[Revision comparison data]
◆ ◆ ◆ ◆

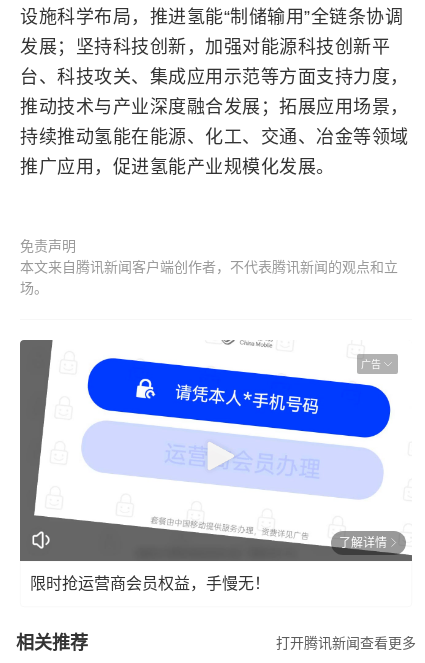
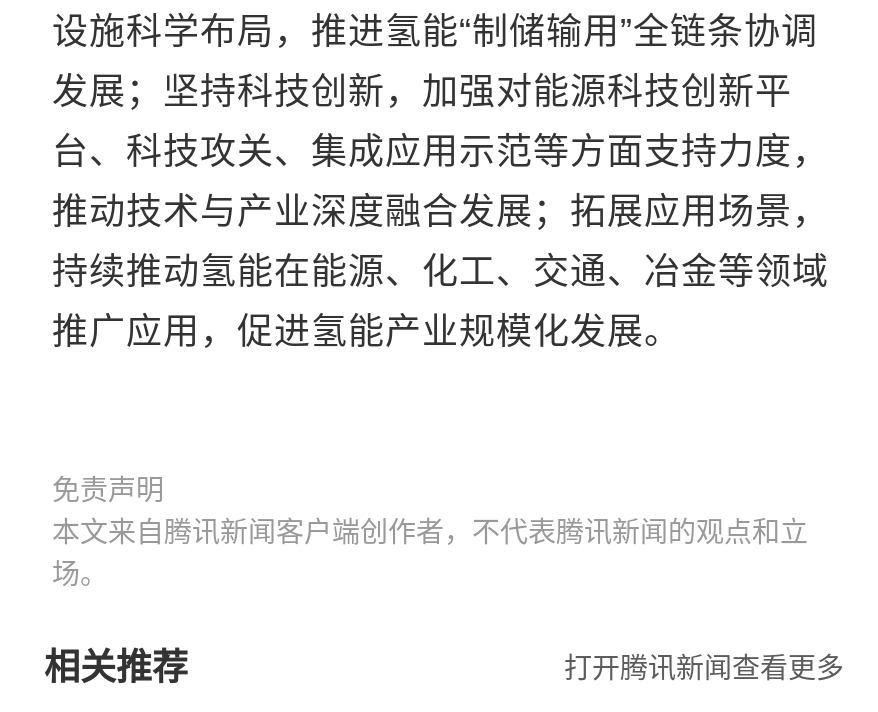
- [image]
- 广告

- 了解详情
- 限时抢运营商会员权益，手慢无！
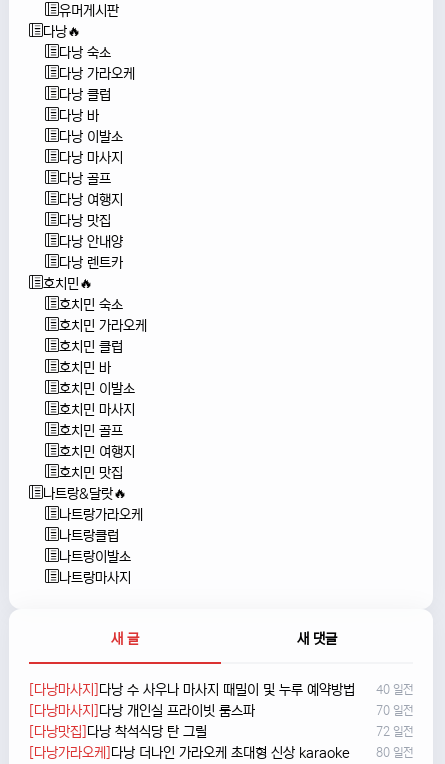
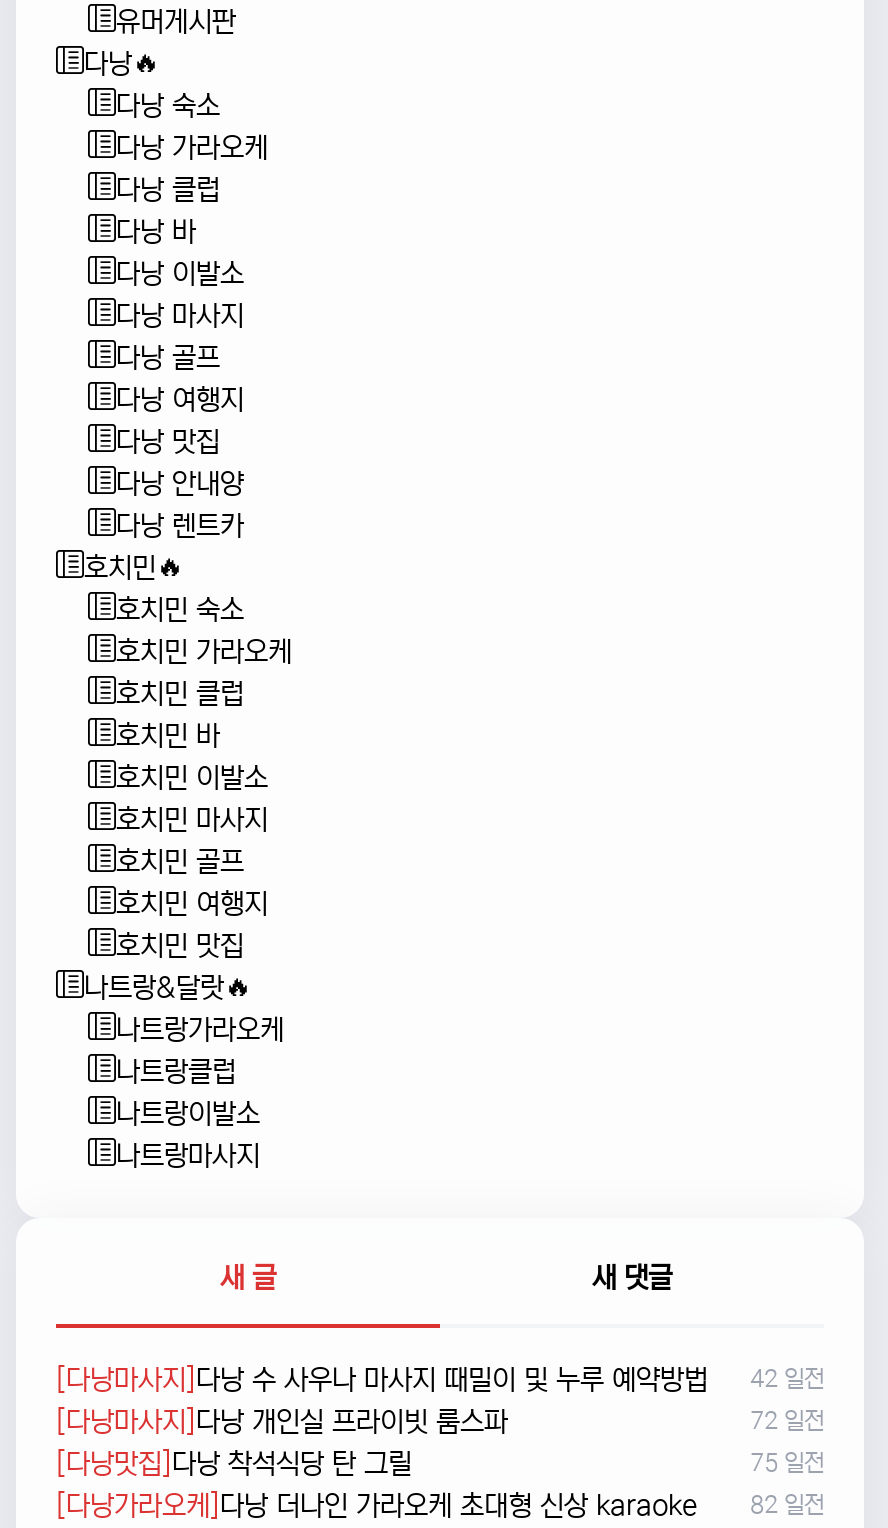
- [다낭마사지]다낭 수 사우나 마사지 때밀이 및 누루 예약방법 40 일전
+ [다낭마사지]다낭 수 사우나 마사지 때밀이 및 누루 예약방법 42 일전

- 70 일전
+ 72 일전

- 72 일전
+ 75 일전

- [다낭가라오케]다낭 더나인 가라오케 초대형 신상 karaoke 80 일전
+ [다낭가라오케]다낭 더나인 가라오케 초대형 신상 karaoke 82 일전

◆ ◆ ◆ ◆

Reproduce every line of the records containing the string "예약방법".

- [다낭마사지]다낭 수 사우나 마사지 때밀이 및 누루 예약방법 40 일전
+ [다낭마사지]다낭 수 사우나 마사지 때밀이 및 누루 예약방법 42 일전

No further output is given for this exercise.